TASK » Across all the entries, how many lines hold "panel"? Answer with that number and nothing else.

PROVIDED INFORMATION »
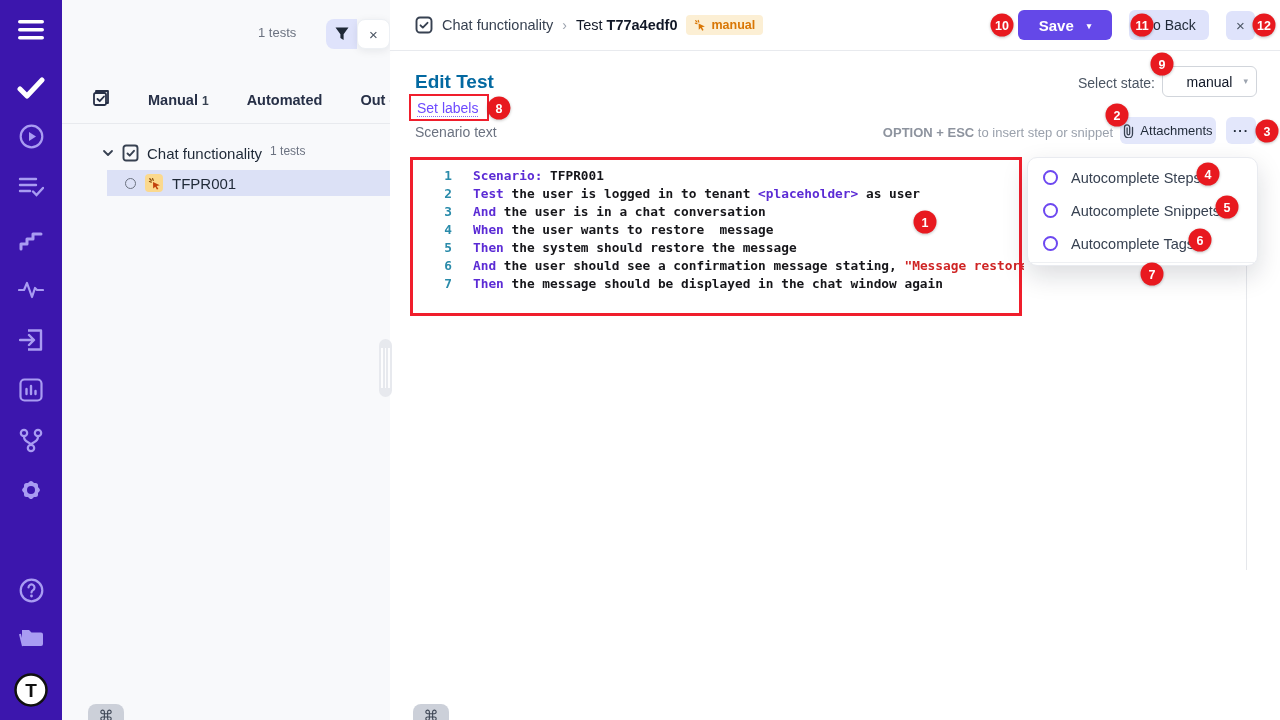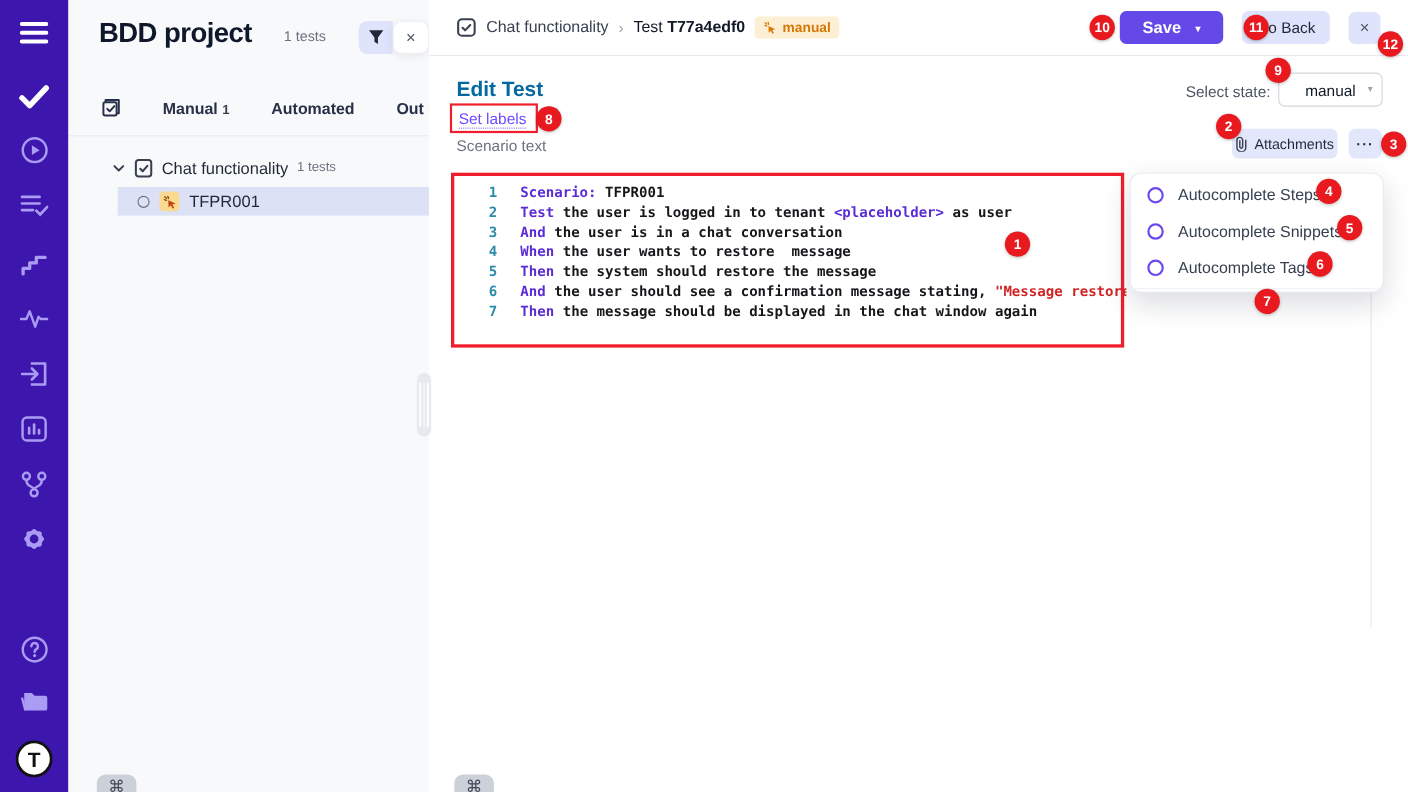--- a/index.html
+++ b/index.html
@@ -221,21 +221,20 @@
     </div>
     <div class="rail-icon" style="top:672px">
       <svg width="34" height="34" viewBox="0 0 34 34">
           <circle cx="17" cy="17" r="15.5" fill="#fff" stroke="#111" stroke-width="2.5"></circle>
           <text x="17" y="24" text-anchor="middle" font-family="Liberation Sans, sans-serif" font-size="19" font-weight="800" fill="#111">T</text>
         </svg>
     </div>
   </aside>
 
   <section class="abs panel">
-    <h1 class="panel-title">BDD project</h1>
     <span class="panel-count">1 tests</span>
     <div class="filter-btn">
       <svg width="14" height="14" viewBox="0 0 14 14">
           <path d="M0.5 0.5 h13 L8.6 7.2 V13 L5.4 11 V7.2 Z" fill="#1f2937"></path>
         </svg>
     </div>
     <div class="panel-close">
       <span>×</span>
     </div>
 
@@ -324,20 +323,21 @@
   </header>
 
   <h2 class="abs edit-title">Edit Test</h2>
   <a class="abs set-labels">Set labels</a>
   <span class="abs select-state-label">Select state:</span>
   <div class="abs state-select">
     <span>manual</span>
     <span class="sel-caret">▾</span>
   </div>
   <span class="abs scenario-label">Scenario text</span>
+  <span class="abs hint"><b>OPTION + ESC</b><span> to insert step or snippet</span></span>
   <button class="abs attach-btn">
     <svg width="11" height="14" viewBox="0 0 11 14" fill="none">
         <path d="M9.5 3.5 v6.5 a4 4 0 0 1 -8 0 V3.5 a2.6 2.6 0 0 1 5.2 0 v6 a1.3 1.3 0 0 1 -2.6 0 V4" stroke="#374151" stroke-width="1.3" stroke-linecap="round"></path>
       </svg>
     <span>Attachments</span>
   </button>
   <button class="abs more-btn">···</button>
 
   <div class="abs editor-lines" id="editor-lines">
       <div class="ed-row">
@@ -395,18 +395,18 @@
       <div class="marker" style="left: 1117px; top: 115px;">2</div>
       <div class="marker" style="left: 1267px; top: 131px;">3</div>
       <div class="marker" style="left: 1208px; top: 174px;">4</div>
       <div class="marker" style="left: 1227px; top: 207px;">5</div>
       <div class="marker" style="left: 1200px; top: 240px;">6</div>
       <div class="marker" style="left: 1152px; top: 274px;">7</div>
       <div class="marker" style="left: 499px; top: 108px;">8</div>
       <div class="marker" style="left: 1162px; top: 64px;">9</div>
       <div class="marker" style="left: 1002px; top: 25px;">10</div>
       <div class="marker" style="left: 1122px; top: 25px; margin-left: 20px;">11</div>
-      <div class="marker" style="left: 1264px; top: 40px;">12</div>
+      <div class="marker" style="left: 1264px; top: 25px;">12</div>
     </div>
 
   <div class="hotkey-pill abs" style="left:413px; top:704px;">⌘</div>
 
 </div>
 
 </body></html>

SOLUTION » 4